(RECORDED DATA begins)

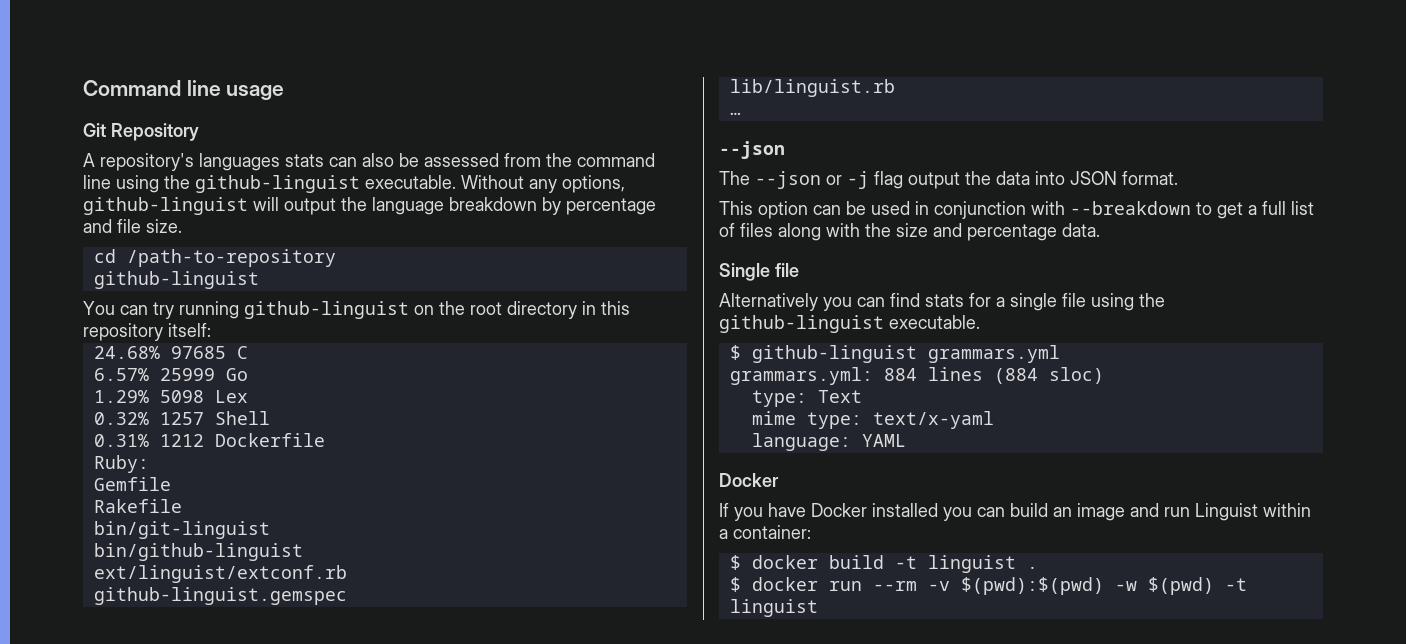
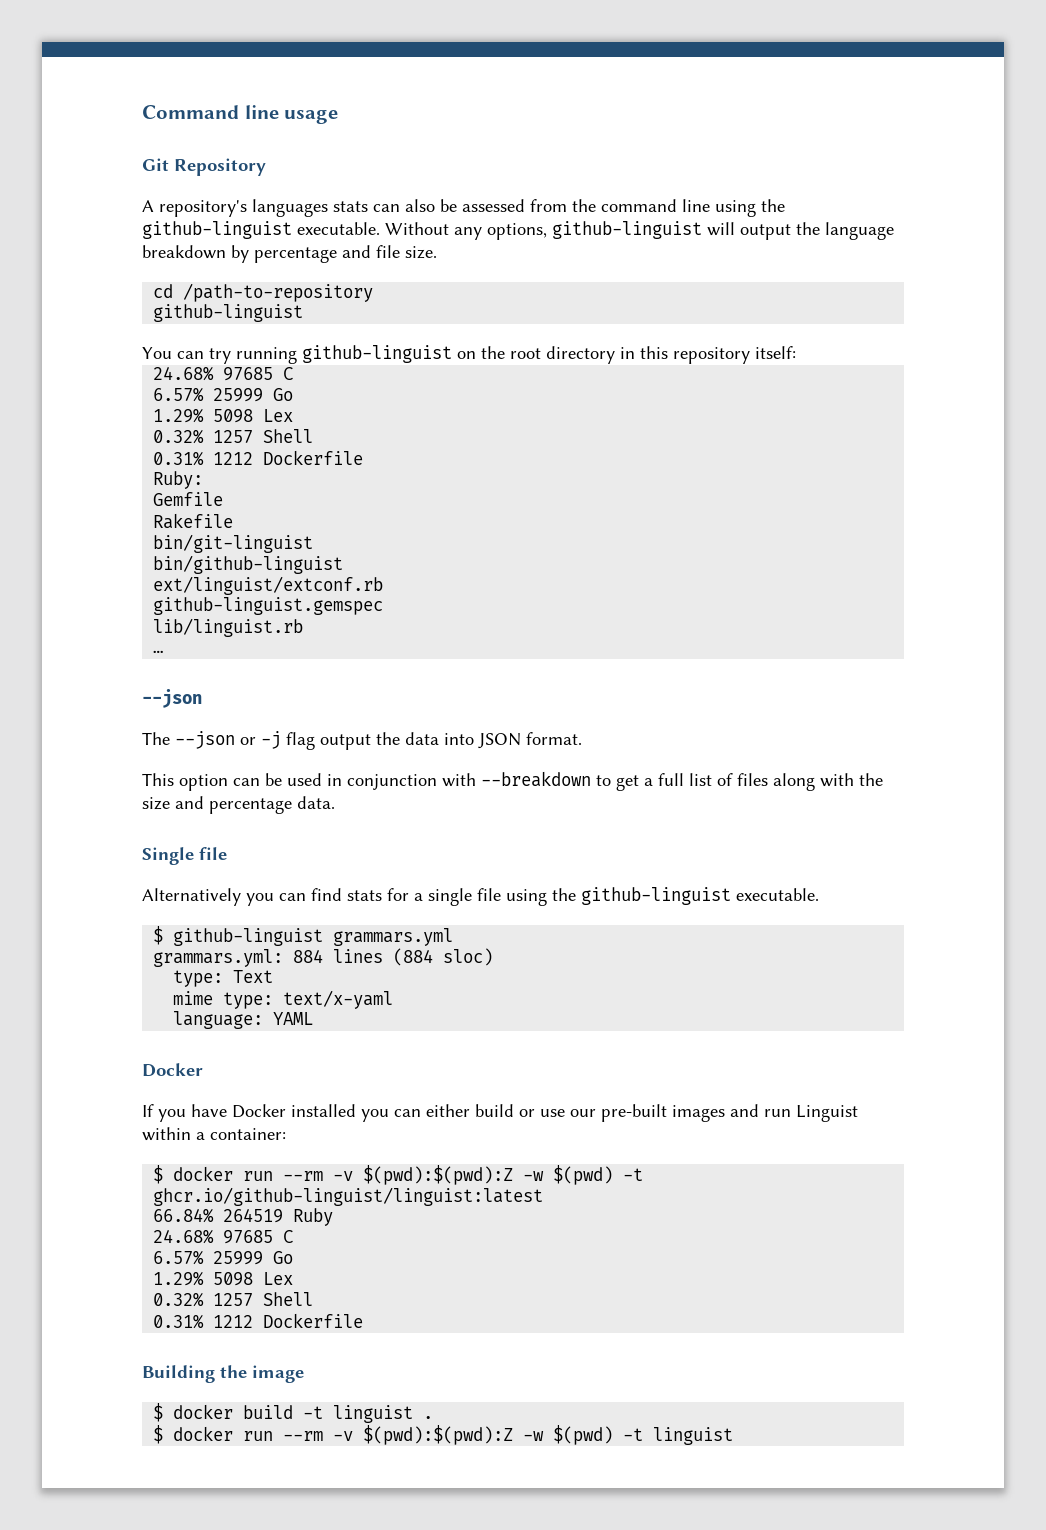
- If you have Docker installed you can build an image and run Linguist within a container:
+ If you have Docker installed you can either build or use our pre-built images and run Linguist within a container:
+ $ docker run --rm -v $(pwd):$(pwd):Z -w $(pwd) -t ghcr.io/github-linguist/linguist:latest
+ 66.84% 264519 Ruby
+ 24.68% 97685 C
+ 6.57% 25999 Go
+ 1.29% 5098 Lex
+ 0.32% 1257 Shell
+ 0.31% 1212 Dockerfile
+ Building the image
- $ docker run --rm -v $(pwd):$(pwd) -w $(pwd) -t linguist
+ $ docker run --rm -v $(pwd):$(pwd):Z -w $(pwd) -t linguist

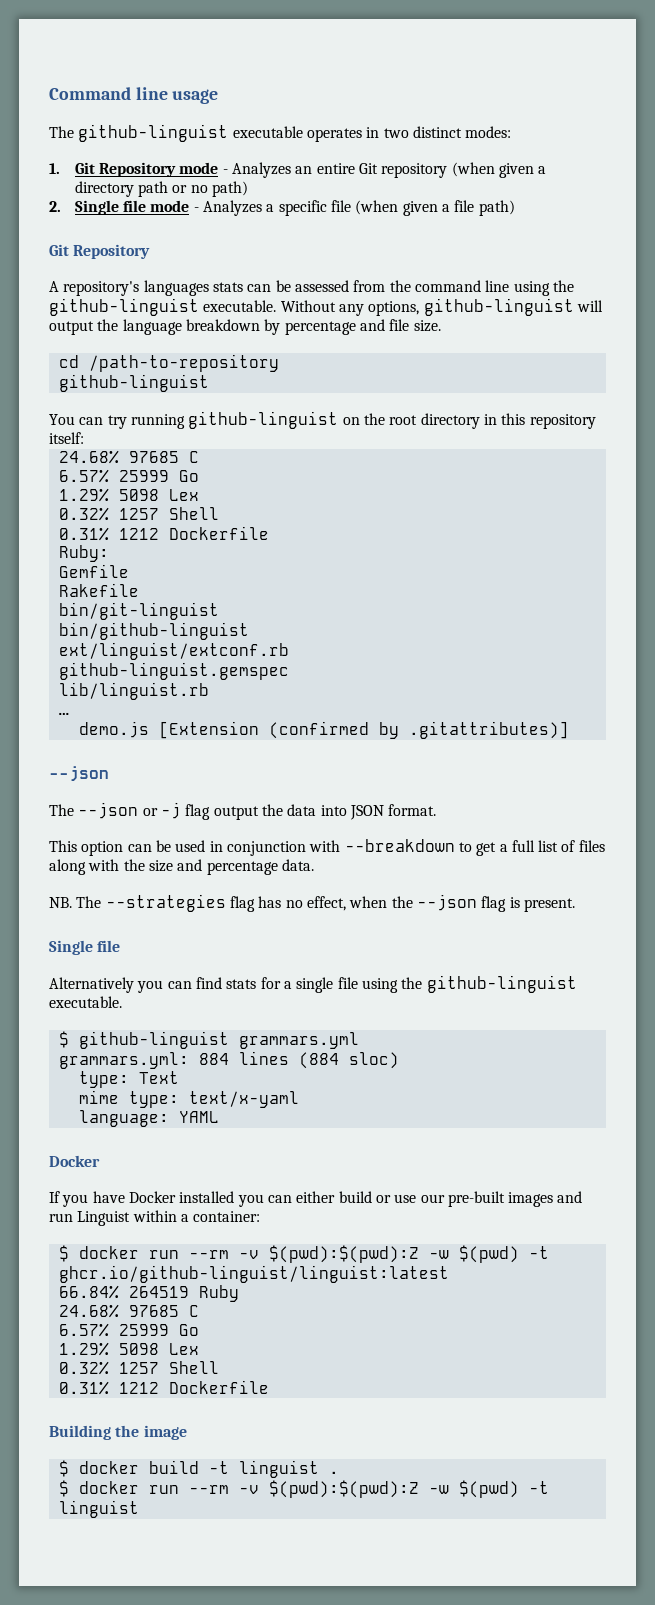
+ The github-linguist executable operates in two distinct modes:
+ 1. Git Repository mode - Analyzes an entire Git repository (when given a directory path or no path)
+ 2. Single file mode - Analyzes a specific file (when given a file path)
- A repository's languages stats can also be assessed from the command line using the github-linguist executable.
+ A repository's languages stats can be assessed from the command line using the github-linguist executable.
+ demo.js [Extension (confirmed by .gitattributes)]
+ NB. The --strategies flag has no effect, when the --json flag is present.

(RECORDED DATA ends)

▶ [EXERCISE DIRECTIONS]: Report only a number, the count of lines in the listing that contain the word "stats".

▶ [TASK SOLUTION]: 2